Study Aims: As a result, this research will use a pragmatic randomized trial to determine the
comparative effectiveness of patient-driven TM versus HC versus EC for African-American
adults with uncontrolled diabetes and multiple chronic conditions in MUA with an emphasis on
identifying and quantifying important interactions between key baseline characteristics and
treatment arm. Specific aims include: Aim 1-Quantify the effectiveness of TM, HC, and EC in
improving the primary outcome measures (diabetes self-care activities related to general
diet, exercise and medication adherence); Aim 2-Determine the contributions of six key,
baseline patient characteristics: 1) urban vs. rural residence, 2) health literacy, 3)
medical complexity, 4) social complexity, 5) smart vs. cell phone ownership, and 6) age, to
the comparative effectiveness of TM, HC, and EC; and Aim 3-Quantify the effectiveness of TM,
HC, and EC in improving secondary outcomes of average blood sugar, quality of life, and
primary care engagement.

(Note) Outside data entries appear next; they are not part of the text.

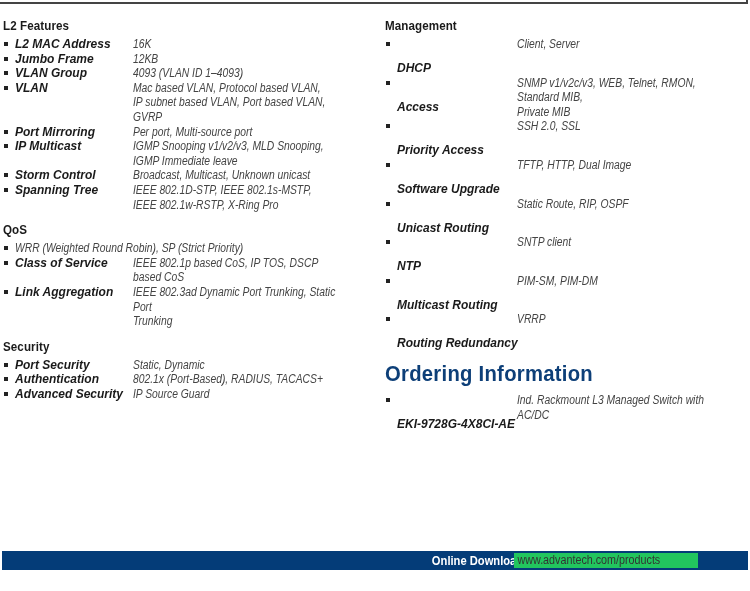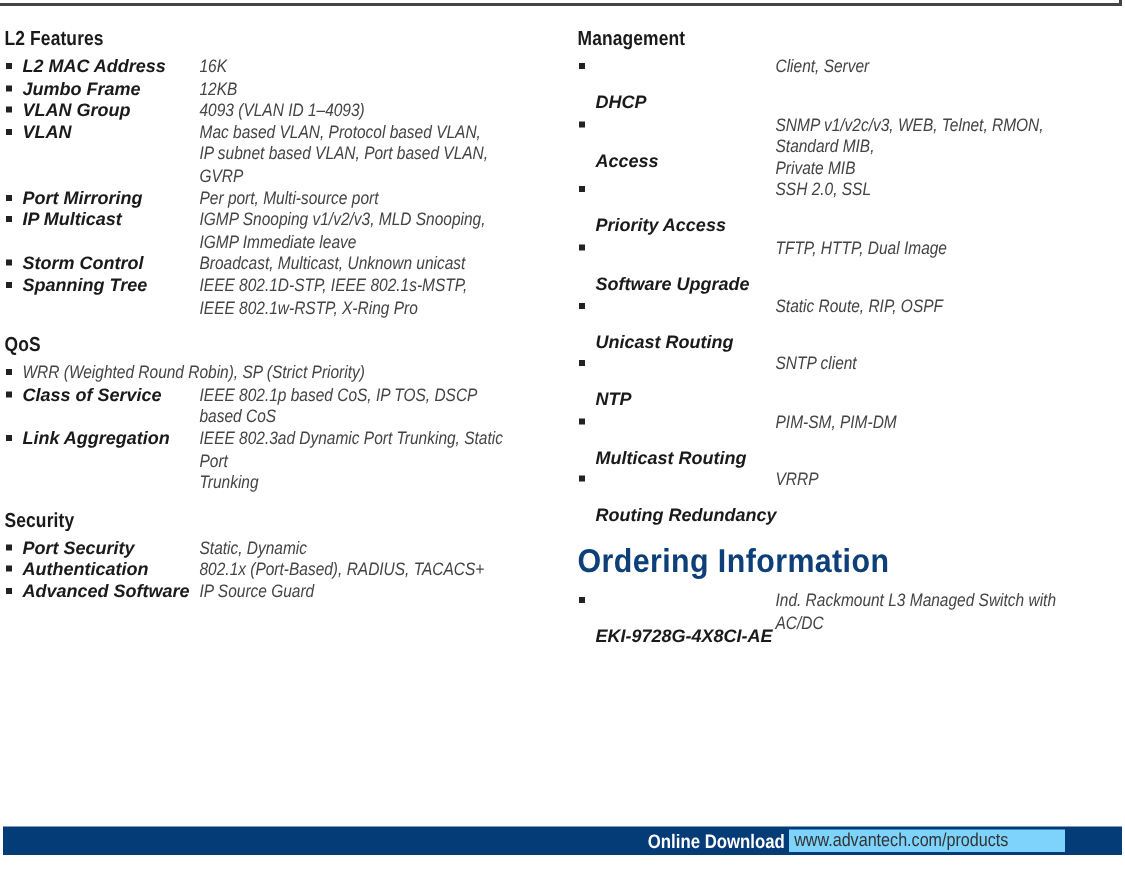--- a/index.html
+++ b/index.html
@@ -21,21 +21,21 @@
   .labelbox { flex:0 0 118px; width:118px; overflow:visible; }
   .right .labelbox { flex:0 0 120px; width:120px;margin-top:24px; }
   .value { color:#444; flex:1; transform:scaleX(0.86); transform-origin:left;
            white-space:pre-line; width:116%; }
   .ordering-title { font-weight:bold; font-size:22px; color:#0d3f78; margin:10px 0 6px 0;
                     transform:scaleX(0.92); transform-origin:left; white-space:nowrap; letter-spacing:0.3px; }
   .ord .labelbox { flex:0 0 120px; width:120px; }
   .footer { position:absolute; left:2px; top:551px; width:746px; height:19px; background:#043c78; }
   .dl-label { position:absolute; right:225px; top:2px; font-weight:bold; font-size:13px; color:#fff;
               white-space:nowrap; transform:scaleX(0.86); transform-origin:right; }
-  .urlbox { position:absolute; left:524px; top:2px; width:184px; height:15px; background:#7dd3fc; }
+  .urlbox { position:absolute; left:512px; top:2px; width:184px; height:15px; background:#22c55e; }
   .url { font-size:12.5px; color:#333; padding-left:4px; line-height:15px; white-space:nowrap;
          transform:scaleX(0.86); transform-origin:left; display:block; }
 </style>
 </head>
 <body>
 
 <div class="topframe"></div>
 
 <div class="col left">
 
@@ -112,21 +112,21 @@
         <span class="labelbox"><span class="label">Port Security</span></span>
         <span class="value">Static, Dynamic</span>
       </div>
     <div class="row">
         <span class="bullet"></span>
         <span class="labelbox"><span class="label">Authentication</span></span>
         <span class="value">802.1x (Port-Based), RADIUS, TACACS+</span>
       </div>
     <div class="row">
         <span class="bullet"></span>
-        <span class="labelbox"><span class="label">Advanced Software</span></span>
+        <span class="labelbox"><span class="label">Advanced Security</span></span>
         <span class="value">IP Source Guard</span>
       </div>
   </div>
 </div>
 
 <div class="col right">
   <div class="section">
     <div class="sec-title">Management</div>
     <div class="row">
         <span class="bullet"></span>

The long-term objectives are to disseminate and foster
implementation of the results of this research in MUA nationwide to improve critical
self-care supports in primary care for our most vulnerable populations.
Overall study design: Pragmatic randomized clinical trial.
Main components of the intervention and comparator(s): The study will test two critical
strategies for patient engagement that may lead to substantive improvements in the quality of
care and outcomes most important to vulnerable patients with diabetes: 1) patient-driven TM,
and 2) patient-driven HC. The two parallel primary care-based and patient-driven study
interventions (i.e. TM and HC) have been designed to provide approximately the same content,
but with two alternative delivery mechanisms. TM will incorporate supportive cognitive
behavioral strategies to encourage improved diabetes self-care decisions and will be tailored
based on participant demographics, health literacy, preferences, treatment self-regulation,
perceived competency and reported barriers to self-care. Motivational interviewing focused HC
will aim to meet with participants for individual HC sessions bi-monthly the first 2 months
(Intensive Phase-4 sessions following randomization) followed by monthly for remaining 8
months (12 sessions total) to provide support regarding diet/weight loss, physical activity,
and medication adherence tailored according to patient-identified health goals. Both
strategies will be compared with EC with diabetes educational materials.
Study population: For the main comparative effectiveness analysis (Aim 1) the total sample
size (after dropouts) is N=800 with 40% randomized to the TM arm (N1=320), 40% to the HC arm
(N2=320), and 20% to the EC arm (N3 = 160). Participants include African-American adults,
ages 35-75, with uncontrolled diabetes and multiple chronic conditions, living in medically
underserved communities in the MidSouth who have a cell phone or smart phone with texting
capability and complete a two-week run-in period demonstrating responsiveness to TM.
Primary/secondary outcomes: The primary outcome measures assessing effectiveness include:
three (out of six total) subscales of the revised Summary of Diabetes Self-Care Activities
questionnaire assessing general diet, exercise, and medication adherence. Secondary outcomes
include: diabetes-specific quality of life using the Diabetes-39, primary care engagement
using National Health Interview Survey questions regarding delayed needed care, and average
blood sugar (A1c) obtained from medical records and reported in the DWPC-R.
Analytic methods: For Aim 1, in the context of repeated measures ANOVA, using t-tests within
arm to detect change from baseline to 12-months (Follow-up 3), power exceeds 0.9 for all
primary outcomes. For Aim 2, six analyses will assess heterogeneity of treatment effects by
evaluating the interaction of each key, dichotomized, baseline characteristic with treatment
arm, estimating means and standard errors of six subclasses, and within each characteristic
(e.g. low or high health literacy) testing for differences between TM and HC, TM and EC, and
HC and TM. Analyses for Aim 3 will be conducted as described above for Aim 1.